Wikidata:Lexicographical data/Documentation/Lemmata
The lemmata (singular lemma) of a lexeme are primarily used as human-readable representations of the lexeme. Usually lemmata are the written forms of a word, phrase, or affix that would be found in a dictionary describing them, whether or not they are considered the 'base' or 'stem' forms morphologically.
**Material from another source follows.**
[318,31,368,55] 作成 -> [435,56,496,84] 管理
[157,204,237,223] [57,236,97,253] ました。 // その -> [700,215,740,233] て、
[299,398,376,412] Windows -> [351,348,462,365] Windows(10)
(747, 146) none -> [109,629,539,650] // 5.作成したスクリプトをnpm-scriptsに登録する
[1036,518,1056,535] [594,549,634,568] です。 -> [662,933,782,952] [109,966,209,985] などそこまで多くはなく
Each lemma consists of a string accompanied by a valid IETF language tag (or 'language code'). This code, which often coincides with the ISO 639-1 or ISO 639-3 code for a language (such as es
or dag
), may also contain subtags referring to a particular writing system (e.g. ja-hira
), region (e.g. de-ch
), or orthographic standard (e.g. pt-ao1990
).
Lexeme lemmata are what are displayed when using the {{L}}
template to link to a lexeme on Wikidata.
Examples
[edit]- The English lexeme Lexeme:L1296 has the lemma 'tall' because most English dictionaries provide information about this lexeme under the heading 'tall' and not under something like 'taller' or 'tallest'.
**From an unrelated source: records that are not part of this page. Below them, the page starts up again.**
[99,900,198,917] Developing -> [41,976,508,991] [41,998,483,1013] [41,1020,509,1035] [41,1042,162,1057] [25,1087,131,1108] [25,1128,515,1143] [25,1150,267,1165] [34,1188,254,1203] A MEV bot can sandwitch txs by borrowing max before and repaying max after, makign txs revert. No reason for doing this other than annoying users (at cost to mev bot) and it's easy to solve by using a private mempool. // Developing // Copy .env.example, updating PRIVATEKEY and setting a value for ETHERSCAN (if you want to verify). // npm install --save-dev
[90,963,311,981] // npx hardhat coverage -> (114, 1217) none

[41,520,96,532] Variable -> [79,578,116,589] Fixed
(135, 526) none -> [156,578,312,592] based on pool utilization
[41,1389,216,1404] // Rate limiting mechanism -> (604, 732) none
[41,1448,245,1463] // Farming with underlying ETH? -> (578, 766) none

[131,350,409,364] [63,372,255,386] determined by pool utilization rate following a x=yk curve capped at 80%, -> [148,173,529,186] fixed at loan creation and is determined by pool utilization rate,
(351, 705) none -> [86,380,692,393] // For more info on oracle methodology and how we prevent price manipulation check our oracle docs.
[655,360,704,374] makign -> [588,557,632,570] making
- The Bengali lexeme Lexeme:L308045 has the lemma 'খাওয়া' because most Bengali dictionaries provide information about this lexeme under the heading 'খাওয়া' and not under something like 'খাই', 'খা-', or 'খেতে'.
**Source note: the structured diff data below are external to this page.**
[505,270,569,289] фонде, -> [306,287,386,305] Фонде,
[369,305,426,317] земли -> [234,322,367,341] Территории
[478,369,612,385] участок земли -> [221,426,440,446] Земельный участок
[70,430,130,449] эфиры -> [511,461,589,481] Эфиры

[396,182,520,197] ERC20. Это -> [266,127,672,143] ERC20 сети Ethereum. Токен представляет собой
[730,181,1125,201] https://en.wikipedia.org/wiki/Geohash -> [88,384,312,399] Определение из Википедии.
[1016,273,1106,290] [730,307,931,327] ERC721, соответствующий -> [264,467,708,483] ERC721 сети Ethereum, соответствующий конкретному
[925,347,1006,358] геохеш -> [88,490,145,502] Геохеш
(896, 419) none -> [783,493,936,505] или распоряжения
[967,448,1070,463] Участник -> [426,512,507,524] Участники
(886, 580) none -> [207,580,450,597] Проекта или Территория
- The Italian lexeme Lexeme:L1196895 has the lemma 'cantare' because most Italian dictionaries provide information about it under that heading and not under something like 'canto', 'cantante', or 'cantato'.
- The Modern Greek lexeme Lexeme:L1098915 has the lemma 'πίνω' because most dictionaries of the modern Greek language provide information about it under that heading and not under something like 'πιω', 'πίνομαι', or 'πιει'.
- The Korean lexeme Lexeme:L154 has the lemma '마시다' because most Korean dictionaries provide information about it under that form, rather than something like '마시-', '마셔', or even '마십니다'.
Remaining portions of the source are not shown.